Slow Adjustment to Environmental Changes

Interestingly, we found regular patterns in cold-water coral occurrence. These patterns tell a lot about how these deep-sea reefs form and how they change when the climate changes. Cold-water corals are thought to be very sensitive to changes. They grow and develop very slowly. But this new study shows that the corals might be able to adjust their reef configuration to environmental changes.

A Basis for Restoration

Furthermore, the patterns are found in the dead and in living corals.

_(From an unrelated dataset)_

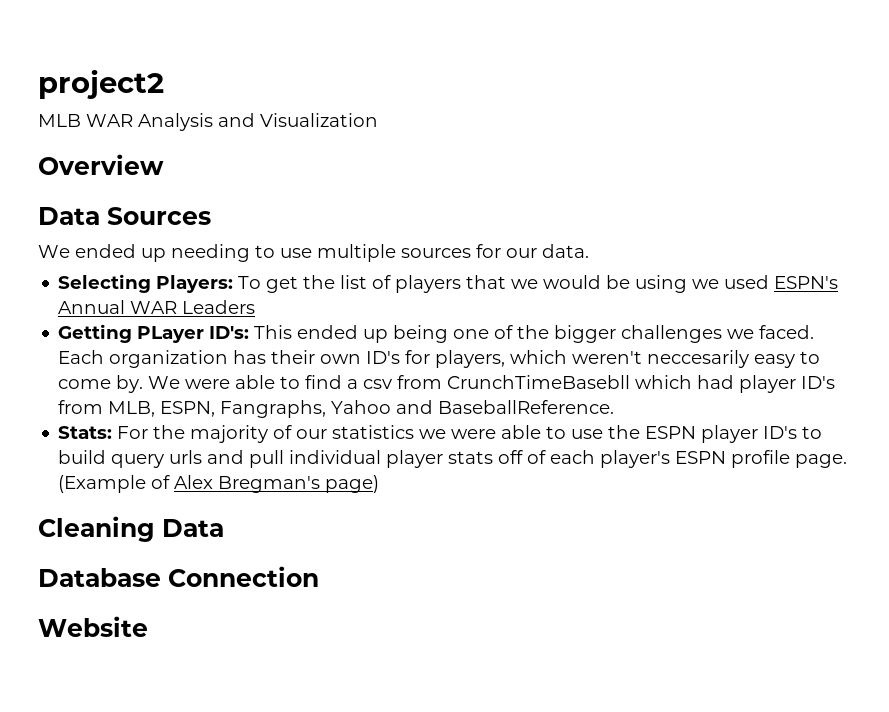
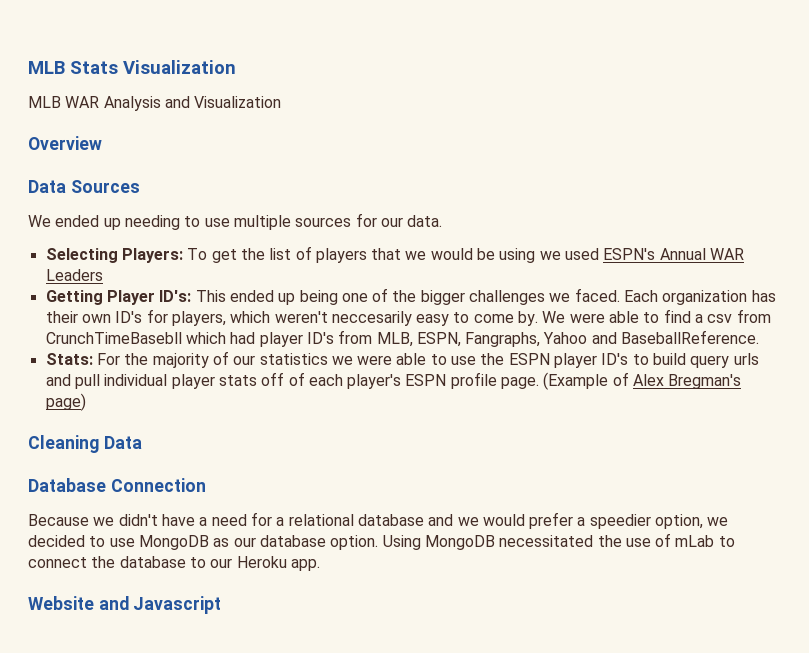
[38,69,164,99] project2 -> [28,60,236,74] MLB Stats Visualization
[137,326,205,343] PLayer -> [106,290,155,305] Player
(319, 576) none -> [28,512,729,529] [28,533,735,550] [28,556,320,571] // Because we didn't have a need for a relational database and we would prefer a speedier option, we decided to use MongoDB as our database option. Using MongoDB necessitated the use of mLab to connect the database to our Heroku app.
(148, 626) none -> [98,596,222,614] and Javascript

This means that the dead coral framework provides template patterns that facilitates live coral recovery. “This finding is important for deep sea coral reef restoration,” says Van der Kaaden. “Plus, it tells us that bottom trawling is very harmful for the cold-water coral reefs, as they destroy these template patterns for coral recovery.”

Challenging Study

It is impossible to make large-scale photos or scans of deep-sea ecosystems like cold water coral reefs. Due to the darkness in the deep sea, there is only photo and video material available made within a few meters distance of the sea floor. Studying patterns in the available video material was a challenge for Van der Kaaden. She was looking at the deep-sea ecosystem like watching trough a narrow tube. She was happy to find evidence for patterns in cold-water coral reefs. Compare it with studying a dune landscape with information you can see directly besides the path you are walking on—nothing more.

Van der Kaaden used mathematical tools to get information on recurring patterns in the ribbon of images from the sea floor. “I was very happy that the method worked; that we found regular patterns that suggest self-organization. It was a surprise that we could study the regular patterns in the living and dead coral separately. By comparing both we got a lot of extra information.”